Essas ações chegam com relativa facilidade à última instância
porque, quando inconformado
com a sentença, o perdedor encontra um sistema processual que
lhe permite levar às últimas conseqüências o esforço de virar o jogo. No Supremo, basta que ele
conteste a derrota judicial apontando a suposta violação de um
princípio constitucional, como o
direito a ampla defesa.
Por essa razão, o STF vive congestionado. Entre 1999 e o ano
passado, o Supremo recebeu
471.985 processos e julgou
388.630. Em 2003, o número de
recursos caiu em relação ao ano
anterior: passou de 160.453 para
87.186. O julgamento da maioria
dos recursos demora entre dois e
oito meses porque o tribunal já
tem jurisprudência sobre cada assunto. Em alguns casos, porém, a
decisão final pode demorar anos.
O camponês João José Rambo,
do Rio Grande do Sul, quer receber do Estado indenização por
danos morais, porque diz ter sido
condenado injustamente pelo
furto de cinco galinhas, "três gordas e duas magras", de acordo
com o seu advogado. Rambo ficou 11 meses preso, conseguiu
anular a sentença por falta de provas, mas não obteve êxito no pedido de indenização do Estado.

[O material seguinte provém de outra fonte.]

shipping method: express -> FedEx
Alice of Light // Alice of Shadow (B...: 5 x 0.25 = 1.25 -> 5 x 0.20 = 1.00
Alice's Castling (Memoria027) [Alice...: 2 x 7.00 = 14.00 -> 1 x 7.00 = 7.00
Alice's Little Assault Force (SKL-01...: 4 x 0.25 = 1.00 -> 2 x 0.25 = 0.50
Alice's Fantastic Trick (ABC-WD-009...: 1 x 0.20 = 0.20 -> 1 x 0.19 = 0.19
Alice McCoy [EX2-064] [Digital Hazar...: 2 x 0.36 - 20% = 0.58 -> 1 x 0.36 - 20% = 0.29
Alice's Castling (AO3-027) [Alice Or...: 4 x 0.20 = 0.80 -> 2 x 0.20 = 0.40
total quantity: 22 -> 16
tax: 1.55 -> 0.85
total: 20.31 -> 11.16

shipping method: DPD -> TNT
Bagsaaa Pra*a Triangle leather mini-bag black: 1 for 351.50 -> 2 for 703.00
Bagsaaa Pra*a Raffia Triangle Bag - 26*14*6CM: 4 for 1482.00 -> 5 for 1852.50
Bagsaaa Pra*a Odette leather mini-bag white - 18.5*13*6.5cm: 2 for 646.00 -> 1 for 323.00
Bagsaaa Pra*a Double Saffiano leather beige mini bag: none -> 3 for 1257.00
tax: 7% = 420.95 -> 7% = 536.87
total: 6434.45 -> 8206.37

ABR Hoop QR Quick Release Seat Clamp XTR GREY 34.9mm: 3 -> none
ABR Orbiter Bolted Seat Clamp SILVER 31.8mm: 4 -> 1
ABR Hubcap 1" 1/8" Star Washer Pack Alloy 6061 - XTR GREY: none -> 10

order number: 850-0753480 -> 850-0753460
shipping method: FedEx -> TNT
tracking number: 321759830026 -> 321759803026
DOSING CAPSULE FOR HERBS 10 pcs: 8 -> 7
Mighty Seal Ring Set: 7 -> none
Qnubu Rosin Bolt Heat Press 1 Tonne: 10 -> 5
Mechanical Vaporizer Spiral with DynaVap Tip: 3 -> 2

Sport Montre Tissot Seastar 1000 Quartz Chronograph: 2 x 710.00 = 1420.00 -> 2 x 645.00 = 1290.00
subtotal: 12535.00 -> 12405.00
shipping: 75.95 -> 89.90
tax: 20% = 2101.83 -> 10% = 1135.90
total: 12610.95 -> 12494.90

A ação chegou ao STF em setembro de 2003 e seguiu ao gabinete do ministro Sepúlveda Pertence, que examina milhares de
outros processos e prepara as eleições municipais na condição de
presidente do TSE (Tribunal Superior Eleitoral). No exemplo da
ação do camponês, as conseqüências de uma simples acusação de
furto, feita por um vizinho, podem esconder um debate jurídico
relevante: a obrigação de o Estado
indenizar vítimas de um erro do
Judiciário, quando comprovado.
Nem sempre é assim. No caso
da jaqueta de couro preta que desapareceu de uma lavanderia no
Guarujá, a cliente não chegou a
um acordo com os donos da loja
sobre o valor necessário para ressarcir o dano, a Justiça fixou um
valor intermediário, mas a lavanderia recorreu ao Supremo.
No conflito de um casal do Rio
de Janeiro com uma loja de assistência técnica de condicionadores
de ar, o estabelecimento se recusa
a pagar uma indenização pelos
danos e aborrecimentos causados
pelo estouro do aparelho e contesta a sua responsabilidade.
Direito canino
Outros três casos levantados pela Folha são relacionados a problemas com cachorros: a morte
de um animal, uma mordida e
uma briga entre dois deles.
No primeiro, revelado recentemente pela Folha, uma moradora
de Belo Horizonte diz que a sua
cadela Pretinha foi recolhida pela
carrocinha e em seguida morta.
Ela quer indenização pela perda.
No segundo, um morador de
Porto Alegre contesta a afirmação
da vizinha de que o seu cachorro a
mordeu, dizendo que não há provas suficientes desse fato.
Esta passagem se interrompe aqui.